== EXERCISE DATA ==
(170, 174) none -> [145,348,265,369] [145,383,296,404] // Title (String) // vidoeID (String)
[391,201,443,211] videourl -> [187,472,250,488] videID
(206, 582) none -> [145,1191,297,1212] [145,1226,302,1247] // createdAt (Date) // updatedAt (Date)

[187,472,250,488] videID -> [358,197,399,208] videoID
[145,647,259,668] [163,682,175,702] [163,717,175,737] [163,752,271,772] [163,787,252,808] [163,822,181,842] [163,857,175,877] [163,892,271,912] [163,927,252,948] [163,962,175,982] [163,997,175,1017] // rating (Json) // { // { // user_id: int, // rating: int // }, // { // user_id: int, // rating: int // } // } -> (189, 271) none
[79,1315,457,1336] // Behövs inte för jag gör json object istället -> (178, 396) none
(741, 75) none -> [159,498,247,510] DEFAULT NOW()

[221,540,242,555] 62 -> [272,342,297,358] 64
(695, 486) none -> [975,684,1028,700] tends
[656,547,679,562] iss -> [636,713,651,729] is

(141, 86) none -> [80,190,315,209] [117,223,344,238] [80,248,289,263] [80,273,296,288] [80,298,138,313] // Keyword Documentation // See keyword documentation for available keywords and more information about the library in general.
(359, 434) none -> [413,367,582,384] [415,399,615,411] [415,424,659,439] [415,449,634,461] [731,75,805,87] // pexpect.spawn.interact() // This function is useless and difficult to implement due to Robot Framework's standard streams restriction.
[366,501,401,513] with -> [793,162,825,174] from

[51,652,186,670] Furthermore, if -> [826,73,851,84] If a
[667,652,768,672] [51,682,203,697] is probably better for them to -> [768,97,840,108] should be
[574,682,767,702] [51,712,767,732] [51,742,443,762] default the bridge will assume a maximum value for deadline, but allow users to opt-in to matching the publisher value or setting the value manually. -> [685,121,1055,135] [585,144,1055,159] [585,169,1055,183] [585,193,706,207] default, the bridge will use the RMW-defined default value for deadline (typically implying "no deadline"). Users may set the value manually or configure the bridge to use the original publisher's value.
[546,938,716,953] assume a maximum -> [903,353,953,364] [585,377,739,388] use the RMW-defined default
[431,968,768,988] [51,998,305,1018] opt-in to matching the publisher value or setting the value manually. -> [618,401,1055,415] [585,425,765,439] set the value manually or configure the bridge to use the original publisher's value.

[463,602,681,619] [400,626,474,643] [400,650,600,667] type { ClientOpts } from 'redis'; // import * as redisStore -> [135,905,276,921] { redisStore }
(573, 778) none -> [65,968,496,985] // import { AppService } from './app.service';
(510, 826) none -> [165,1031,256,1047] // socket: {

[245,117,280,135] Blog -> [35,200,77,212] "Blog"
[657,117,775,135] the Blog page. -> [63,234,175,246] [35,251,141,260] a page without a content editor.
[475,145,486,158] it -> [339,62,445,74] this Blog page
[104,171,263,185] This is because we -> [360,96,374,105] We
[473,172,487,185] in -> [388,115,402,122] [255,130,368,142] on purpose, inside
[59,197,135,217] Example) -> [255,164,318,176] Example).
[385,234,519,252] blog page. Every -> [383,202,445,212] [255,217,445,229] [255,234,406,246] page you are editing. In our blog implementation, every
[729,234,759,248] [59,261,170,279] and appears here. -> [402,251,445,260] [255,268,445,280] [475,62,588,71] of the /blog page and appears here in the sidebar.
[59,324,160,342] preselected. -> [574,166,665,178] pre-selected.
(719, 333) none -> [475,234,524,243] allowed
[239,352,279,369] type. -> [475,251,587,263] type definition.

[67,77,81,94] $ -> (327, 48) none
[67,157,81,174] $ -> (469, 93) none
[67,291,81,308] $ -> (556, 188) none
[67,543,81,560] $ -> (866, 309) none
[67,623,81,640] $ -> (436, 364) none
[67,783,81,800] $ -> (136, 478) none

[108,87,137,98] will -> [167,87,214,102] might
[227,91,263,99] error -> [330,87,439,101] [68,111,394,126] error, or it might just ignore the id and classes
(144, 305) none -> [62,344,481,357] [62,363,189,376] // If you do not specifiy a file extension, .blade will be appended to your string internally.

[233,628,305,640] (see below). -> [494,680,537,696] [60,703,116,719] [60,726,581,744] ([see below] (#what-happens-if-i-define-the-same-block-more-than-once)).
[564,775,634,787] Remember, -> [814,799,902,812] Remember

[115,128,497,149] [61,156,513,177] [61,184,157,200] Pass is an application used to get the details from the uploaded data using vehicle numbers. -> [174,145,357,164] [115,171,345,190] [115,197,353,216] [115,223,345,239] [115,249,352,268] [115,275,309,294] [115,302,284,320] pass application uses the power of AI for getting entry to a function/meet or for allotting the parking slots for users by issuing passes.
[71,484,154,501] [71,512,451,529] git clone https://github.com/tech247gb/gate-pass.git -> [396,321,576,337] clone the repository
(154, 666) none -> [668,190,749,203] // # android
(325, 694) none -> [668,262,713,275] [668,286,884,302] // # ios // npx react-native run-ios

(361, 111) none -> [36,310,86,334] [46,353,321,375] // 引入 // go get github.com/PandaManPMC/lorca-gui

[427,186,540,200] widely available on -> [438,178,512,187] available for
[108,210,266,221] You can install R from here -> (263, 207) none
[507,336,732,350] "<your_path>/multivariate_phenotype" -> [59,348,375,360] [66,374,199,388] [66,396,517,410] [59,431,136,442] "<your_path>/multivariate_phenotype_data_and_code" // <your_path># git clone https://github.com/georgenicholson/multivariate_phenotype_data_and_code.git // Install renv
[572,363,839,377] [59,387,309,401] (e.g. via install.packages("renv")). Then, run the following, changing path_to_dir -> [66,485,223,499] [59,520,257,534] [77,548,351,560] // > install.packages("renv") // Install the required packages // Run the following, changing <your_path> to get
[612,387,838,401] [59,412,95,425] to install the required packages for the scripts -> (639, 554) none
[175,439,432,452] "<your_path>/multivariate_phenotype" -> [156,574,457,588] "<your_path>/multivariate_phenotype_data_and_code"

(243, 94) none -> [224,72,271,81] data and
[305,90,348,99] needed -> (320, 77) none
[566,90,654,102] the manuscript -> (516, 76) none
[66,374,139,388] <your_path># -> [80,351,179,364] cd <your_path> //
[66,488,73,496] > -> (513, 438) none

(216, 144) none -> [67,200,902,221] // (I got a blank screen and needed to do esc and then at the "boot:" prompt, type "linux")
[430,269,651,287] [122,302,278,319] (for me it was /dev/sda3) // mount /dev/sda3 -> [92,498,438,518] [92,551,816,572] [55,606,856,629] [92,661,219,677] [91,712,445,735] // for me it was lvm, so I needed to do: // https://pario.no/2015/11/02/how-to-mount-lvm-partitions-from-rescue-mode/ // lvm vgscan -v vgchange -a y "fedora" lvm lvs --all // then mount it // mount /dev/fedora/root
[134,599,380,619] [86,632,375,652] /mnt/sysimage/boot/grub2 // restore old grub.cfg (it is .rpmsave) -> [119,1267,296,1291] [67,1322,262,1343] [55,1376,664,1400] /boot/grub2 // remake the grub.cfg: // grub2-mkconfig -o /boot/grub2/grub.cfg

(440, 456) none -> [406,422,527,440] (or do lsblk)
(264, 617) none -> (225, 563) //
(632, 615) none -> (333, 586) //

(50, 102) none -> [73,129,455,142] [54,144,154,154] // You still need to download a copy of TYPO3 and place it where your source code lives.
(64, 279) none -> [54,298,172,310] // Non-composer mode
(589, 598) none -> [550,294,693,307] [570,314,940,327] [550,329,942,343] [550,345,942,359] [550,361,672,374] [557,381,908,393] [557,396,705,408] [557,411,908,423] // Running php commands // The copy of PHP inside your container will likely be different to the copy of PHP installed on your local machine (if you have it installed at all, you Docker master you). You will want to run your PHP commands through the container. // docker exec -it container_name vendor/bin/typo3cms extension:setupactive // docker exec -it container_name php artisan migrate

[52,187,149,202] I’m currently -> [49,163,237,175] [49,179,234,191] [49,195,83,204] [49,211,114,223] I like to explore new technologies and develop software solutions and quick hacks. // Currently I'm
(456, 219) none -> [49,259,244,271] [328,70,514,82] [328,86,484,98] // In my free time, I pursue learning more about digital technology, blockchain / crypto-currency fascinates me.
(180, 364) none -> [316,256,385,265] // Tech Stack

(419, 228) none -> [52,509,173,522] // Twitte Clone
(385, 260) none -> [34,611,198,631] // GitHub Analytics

== YOUR GOAL ==
From the data above, how many lines contain the word "about"? Give the number alone.

== YOUR SOLUTION ==
2